Ketiga, kepada masyarakat luas diharap menjaga ketertiban dan keamanan. Jangan sampai maksud baik tapi ternoda. Hajat hendak memuliakan tamu bernama Ramadan malah jatuh ke ranah kemaksiatan.
Keempat, inti dari acara petang megang itu sebenarnya silaturrahim. Untuk itu, setelah melaksanakan mandi, maka lakukanlah silaturrahim. Yang muda mendatangi yang tua. Adik mendatangi abang atau kakaknya. Rakyat mendatangi pemimpinnya. Tebarkan sikap memaafkan pada akhir Sya’ban ini.
Kelima, tumbuhan harum yang digunakan pada saat mandi di petang megang atau balimau kasai merupakan bagian dari alam. Ini mengisyaratkan supaya masyarakat mencintai alam. Menanam serai wangi, bunga melati, limau purut, bunga tanjung dan tumbuhan lain di pekarangan rumah atau di sekitar lingkungan tempat tinggal merupakan kegiatan yang mesti dilakukan. Ini pun telah dicontohkan orang tua-tua Melayu dahulu yang menjadikan sekeliling rumahnya sebagai taman indah dan harum sepanjang masa.

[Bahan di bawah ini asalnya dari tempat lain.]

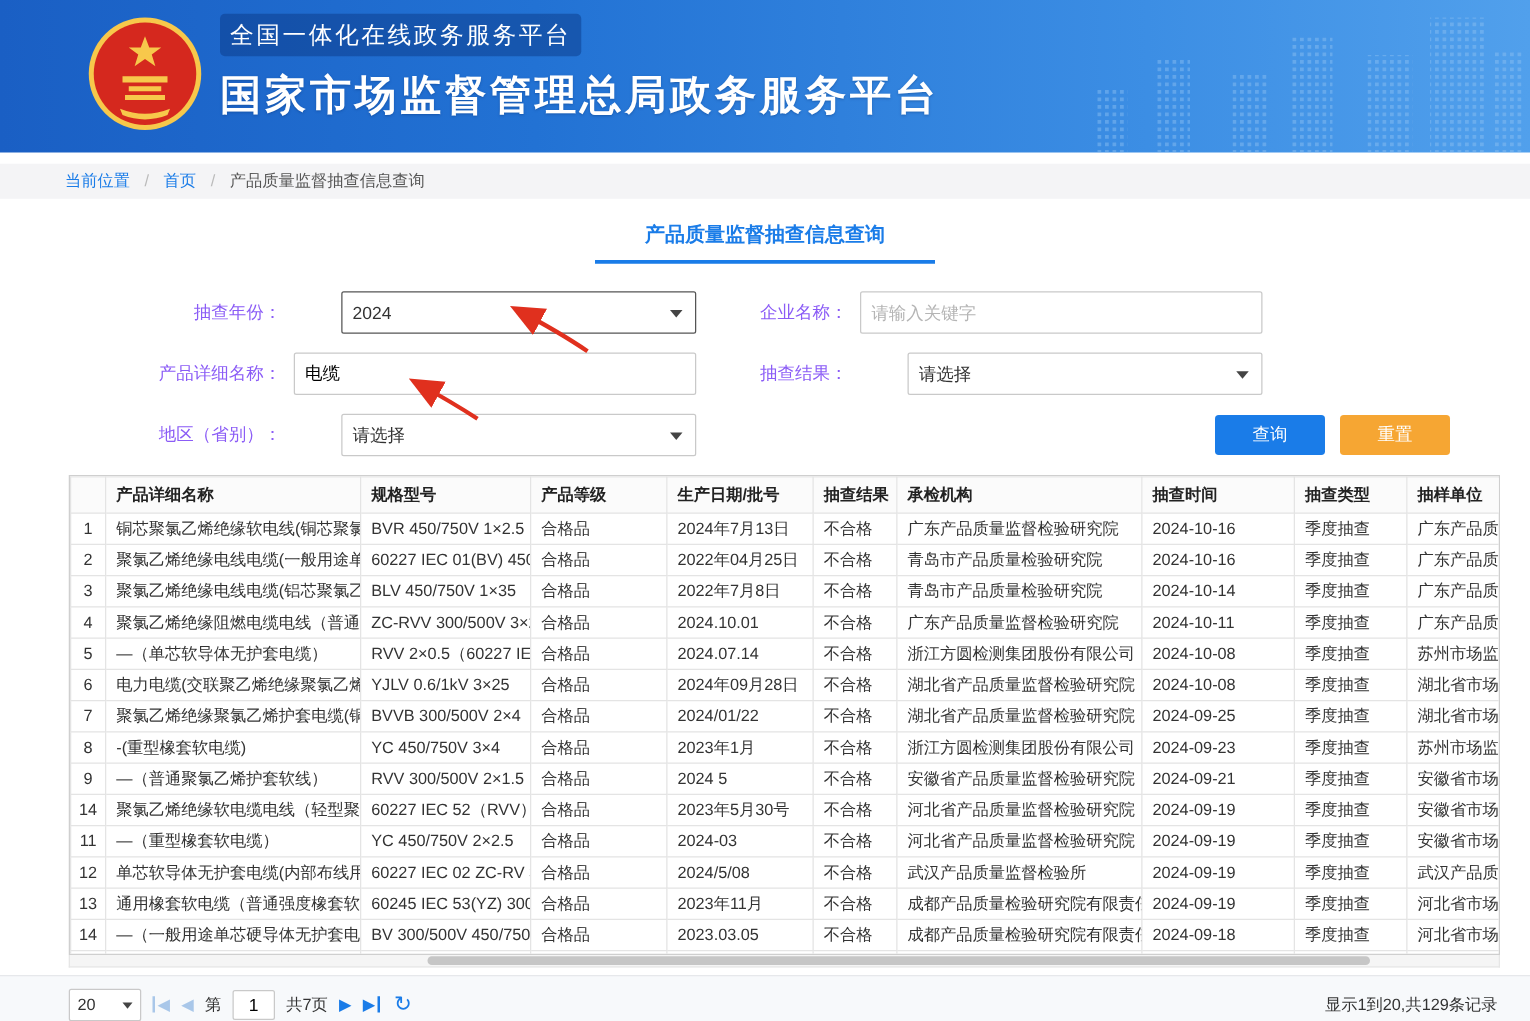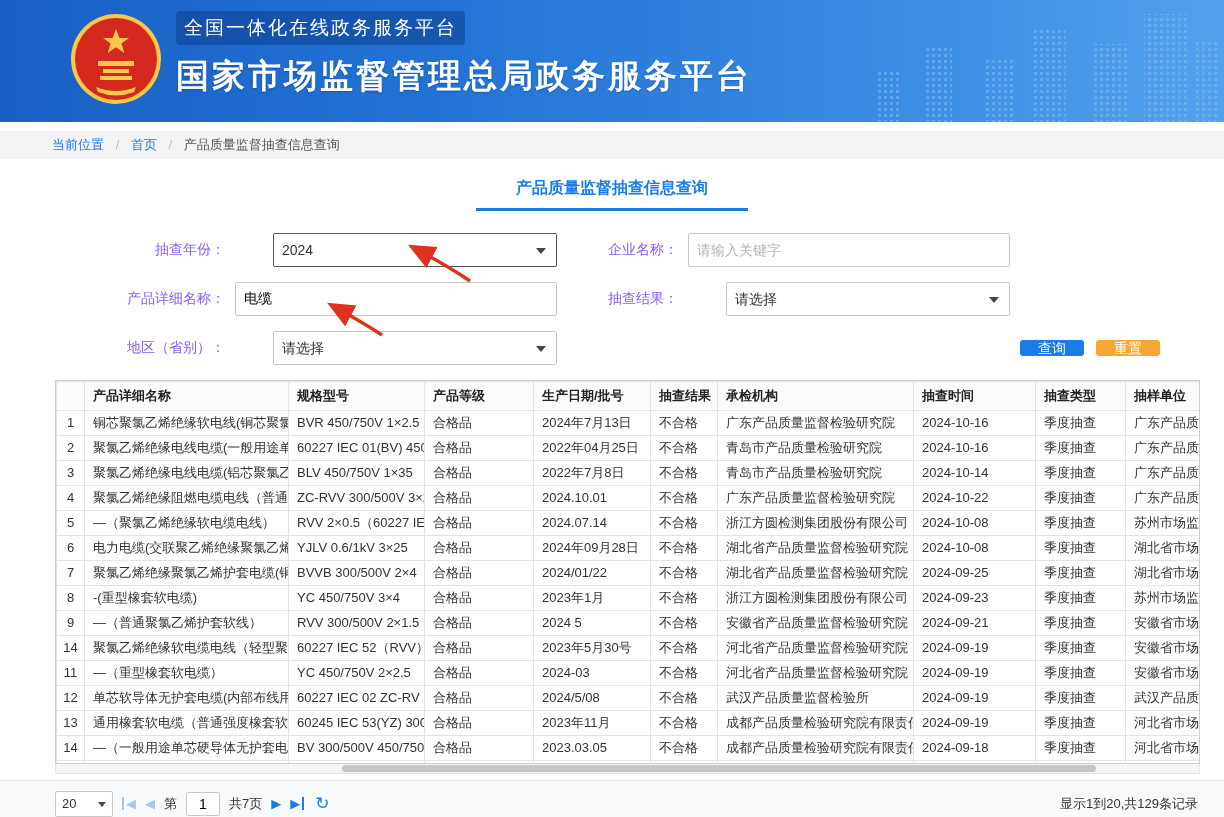--- a/index.html
+++ b/index.html
@@ -38,21 +38,21 @@
   .select-wrap::after { content:""; position:absolute; right:11px; top:15px; pointer-events:none;
     border:5px solid transparent; border-top:6px solid #444; }
   select { appearance:none; -webkit-appearance:none; width:100%; height:100%;
     border:1px solid #c9c9c9; background:#fff; font-size:14px; padding:0 8px; border-radius:2px; color:#333;
     font-family:inherit; }
   .select-wrap.dark select { border-color:#555; }
   input[type=text] { width:322px; height:34px; border:1px solid #c9c9c9; padding:0 8px;
     font-size:14px; border-radius:2px; font-family:Liberation Sans, sans-serif; }
   input::placeholder { color:#b5b5b5; }
   .btn-group { margin-left:auto; margin-right:40px; display:flex; gap:12px; }
-  .btn { border:none; color:#fff; font-size:14px; height:16px; padding:0 18px;
+  .btn { border:none; color:#fff; font-size:14px; height:32px; padding:0 30px;
     border-radius:3px; cursor:pointer; font-family:inherit; }
   .btn-query { background:#1a7ce8; }
   .btn-reset { background:#f6a633;text-align:center; }
 
   
   .table-wrap { margin:13px 0 0 55px; width:1145px; height:384px;
     border:1px solid #cfcfcf; overflow:hidden; background:#fff; }
   table { border-collapse:collapse; table-layout:fixed; width:1219px; font-size:13px; }
   th,td { border:1px solid #e4e4e4; padding:3px 8px; white-space:nowrap; overflow:hidden;
     text-align:left; height:19px; line-height:18px; }
@@ -228,27 +228,27 @@
           <td>广东产品质量监督检验研究院</td>
         </tr>
         <tr>
           <td>4</td>
           <td>聚氯乙烯绝缘阻燃电缆电线（普通聚氯</td>
           <td>ZC-RVV 300/500V 3×2</td>
           <td>合格品</td>
           <td>2024.10.01</td>
           <td>不合格</td>
           <td>广东产品质量监督检验研究院</td>
-          <td>2024-10-22</td>
+          <td>2024-10-11</td>
           <td>季度抽查</td>
           <td>广东产品质量监督检验研究院</td>
         </tr>
         <tr>
           <td>5</td>
-          <td>—（聚氯乙烯绝缘软电缆电线）</td>
+          <td>—（单芯软导体无护套电缆）</td>
           <td>RVV 2×0.5（60227 IEC</td>
           <td>合格品</td>
           <td>2024.07.14</td>
           <td>不合格</td>
           <td>浙江方圆检测集团股份有限公司</td>
           <td>2024-10-08</td>
           <td>季度抽查</td>
           <td>苏州市场监督管理局</td>
         </tr>
         <tr>

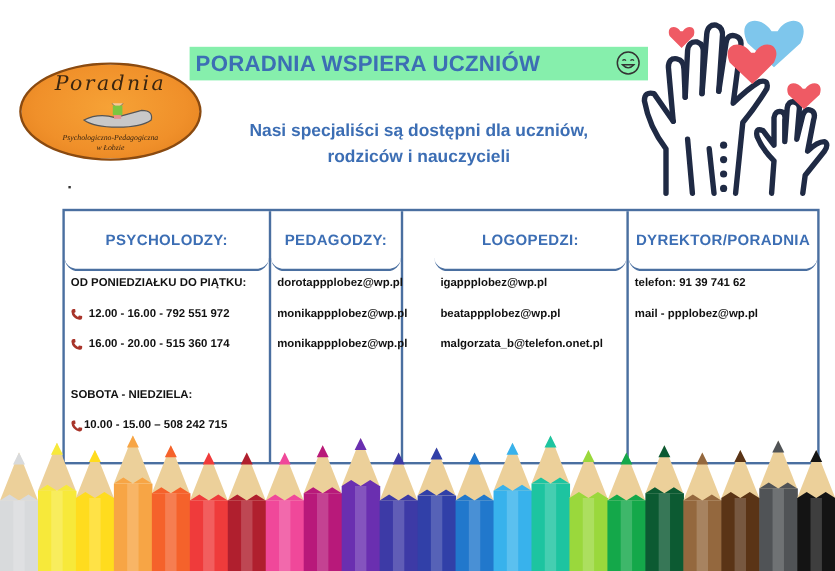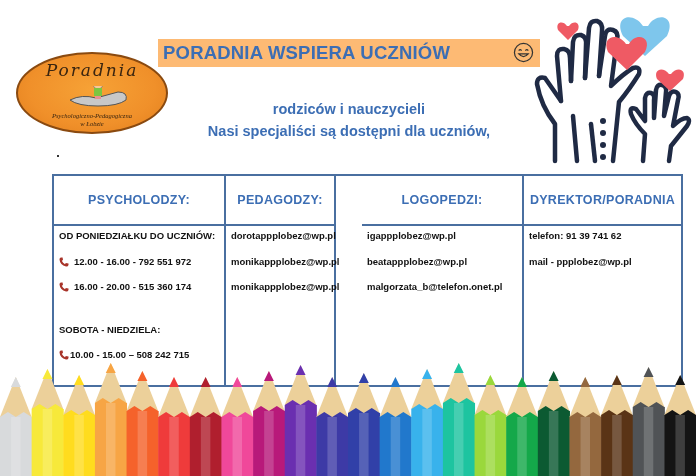--- a/index.html
+++ b/index.html
@@ -10,38 +10,38 @@
   .logo { position: absolute; left: 16px; top: 52px; width: 152px; height: 82px; border-radius: 50%;
           background: radial-gradient(ellipse at 50% 45%, #f6a236 0%, #f0902a 60%, #e07d1c 100%);
           border: 2px solid #8a4a10; overflow: hidden; }
   .logo-title { position: absolute; left: 0; right: 0; top: 6px; text-align: center;
           font-family: "DejaVu Serif", serif; font-style: italic; font-size: 17px; color: #3a2510; letter-spacing: 2px; }
   .logo-sub { position: absolute; left: 0; right: 0; top: 58px; text-align: center;
           font-family: "Liberation Serif", serif; font-style: italic; font-size: 6.5px; color: #3a2510; line-height: 8px; }
   .logo-hand { position: absolute; left: 50px; top: 32px; width: 62px; height: 22px; }
 
   
-  .banner { position: absolute; left: 158px; top: 39px; width: 382px; height: 28px; background: #fdba74; }
+  .banner { position: absolute; left: 158px; top: 39px; width: 382px; height: 28px; background: #86efac; }
   .banner-title { position: absolute; left: 5px; top: 3px; font-weight: bold; font-size: 18.5px; color: #3c6eb4; letter-spacing: 0.2px; white-space: nowrap; }
   .smiley { position: absolute; left: 355px; top: 3px; width: 21px; height: 21px; }
 
   .subtitle { position: absolute; left: 165px; top: 98px; width: 368px; text-align: center; font-weight: bold;
           font-size: 14.5px; line-height: 22px; color: #3c6eb4; }
   .dot { position: absolute; left: 57px; top: 155px; width: 2px; height: 2px; background: #333; }
 
   
   .hands { position: absolute; left: 533px; top: 6px; width: 160px; height: 158px; }
 
   
   .info-table { position: absolute; left: 52px; top: 174px; width: 631px; height: 213px;
           border: 2px solid #4a6fa0; border-collapse: collapse; }
   .col { position: absolute; top: 0; bottom: 0; border-right: 2px solid #4a6fa0; }
   .col:last-child { border-right: none; }
   .col-head { height: 50px; border-bottom: 2px solid #4a6fa0; display: flex; align-items: center; justify-content: center;
-          font-weight: bold; font-size: 12.5px; color: #3c6eb4; letter-spacing: 0.3px; }
+          font-weight: bold; font-size: 12.5px; color: #3c6eb4; letter-spacing: 0.3px; border-radius: 11px; }
   .col-body { padding: 4px 5px; font-weight: bold; font-size: 9.5px; color: #111; }
   .line { height: 25.5px; line-height: 12px; white-space: nowrap; display: flex; align-items: flex-start; }
   .phone { display: inline-block; width: 10px; height: 10px; margin-right: 5px; margin-top: 1px; }
   .gap { height: 17px; }
 
   
   .pencils { position: absolute; left: 0; top: 355px; width: 696px; height: 121px; }
 </style>
 </head>
 <body>
@@ -64,22 +64,22 @@
   <span class="banner-title">PORADNIA WSPIERA UCZNIÓW</span>
   <svg class="smiley" viewBox="0 0 22 22">
     <circle cx="11" cy="11" r="9.5" fill="none" stroke="#333" stroke-width="1.3"></circle>
     <path d="M6 9 Q7.5 7 9 9" fill="none" stroke="#333" stroke-width="1.2"></path>
     <path d="M13 9 Q14.5 7 16 9" fill="none" stroke="#333" stroke-width="1.2"></path>
     <path d="M6 12.5 Q11 18 16 12.5 Z" fill="none" stroke="#333" stroke-width="1.2"></path>
   </svg>
 </div>
 
 <div class="subtitle">
+  <div>Nasi specjaliści są dostępni dla uczniów,</div>
   <div>rodziców i nauczycieli</div>
-  <div>Nasi specjaliści są dostępni dla uczniów,</div>
 </div>
 <div class="dot"></div>
 
 <svg class="hands" viewBox="0 0 160 158">
   <g fill="none" stroke="#1f2a44" stroke-width="4.5" stroke-linecap="round" stroke-linejoin="round">
     <path d="M22 155 L22 118 Q8 100 4 78 Q4 70 12 72 L28 95"></path>
     <path d="M28 95 L24 50 Q24 42 31 43 Q37 44 37 52 L38 75"></path>
     <path d="M38 75 L40 36 Q41 28 48 29 Q54 31 53 39 L52 72"></path>
     <path d="M52 72 L56 22 Q57 14 64 15 Q70 17 69 25 L66 70"></path>
     <path d="M66 70 L72 30 Q73 22 80 24 Q86 26 84 34 L78 80 Q90 68 100 62 Q108 60 106 68 Q96 84 86 96 L80 155"></path>
@@ -96,21 +96,21 @@
   <path d="M110 20 C100 5,80 10,90 30 L112 50 L134 30 C144 10,124 5,115 20Z" fill="#7ec6ec"></path>
   <path d="M93 38 C85 26,68 30,75 46 L94 64 L112 46 C120 30,102 26,96 38Z" fill="#ef5a64"></path>
   <path d="M34 20 C30 14,22 16,25 24 L35 34 L45 24 C48 16,40 14,36 20Z" fill="#ef5a64"></path>
   <path d="M136 68 C130 60,120 63,124 73 L137 85 L150 73 C154 63,144 60,138 68Z" fill="#ef5a64"></path>
 </svg>
 
 <div class="info-table">
   <div class="col" style="left:0; width:172px;">
     <div class="col-head">PSYCHOLODZY:</div>
     <div class="col-body">
-      <div class="line">OD PONIEDZIAŁKU DO UCZNIÓW:</div>
+      <div class="line">OD PONIEDZIAŁKU DO PIĄTKU:</div>
       <div class="line">
         <svg class="phone" viewBox="0 0 10 10">
             <path d="M2 0.5 L3.6 0.5 L4 3 L2.8 3.8 Q3.8 6 6 7.2 L6.8 6 L9.5 6.4 L9.5 8 Q9 9.8 7 9.5 Q1 8 0.5 2.5 Q0.5 0.6 2 0.5Z" fill="#a8342a"></path>
           </svg>
         <span>12.00 - 16.00 - 792 551 972</span>
       </div>
       <div class="line">
         <svg class="phone" viewBox="0 0 10 10">
             <path d="M2 0.5 L3.6 0.5 L4 3 L2.8 3.8 Q3.8 6 6 7.2 L6.8 6 L9.5 6.4 L9.5 8 Q9 9.8 7 9.5 Q1 8 0.5 2.5 Q0.5 0.6 2 0.5Z" fill="#a8342a"></path>
           </svg>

Keenam, kepada pemerintah, tokoh agama dan adat, tokoh masyarakat serta lembaga sosial keagamaan seperti MUI Riau dan lembaga keagamaan lainnya untuk melakukan tinjau dan kaji ulang pelaksanaan petang megang dan istilah lainnya tersebut sehingga dampak negatif dari tradisi-tradisi itu tidak membuat jatuh marwah dan membuat murka Allah SWT. Perlu juga direnungi, terkadang suatu amal yang sifatnya untuk pribadi lalu dilakukan secara berjemaah, maka itu pun ada problemanya. Mandi di petang megang itu awalnya untuk pribadi di rumah atau tepian masing-masing, kini dibuat berjemaah dan dihelatkan, maka tentu saja ada nilai kurang dan lemahnya. Kalau tidak dibuat aturan yang kuat dan sanksi tegas, maka malah menimbulkan dosa secara berjemaah.
Selamat melaksanakan ibadah Ramadan 1437 Hijriah.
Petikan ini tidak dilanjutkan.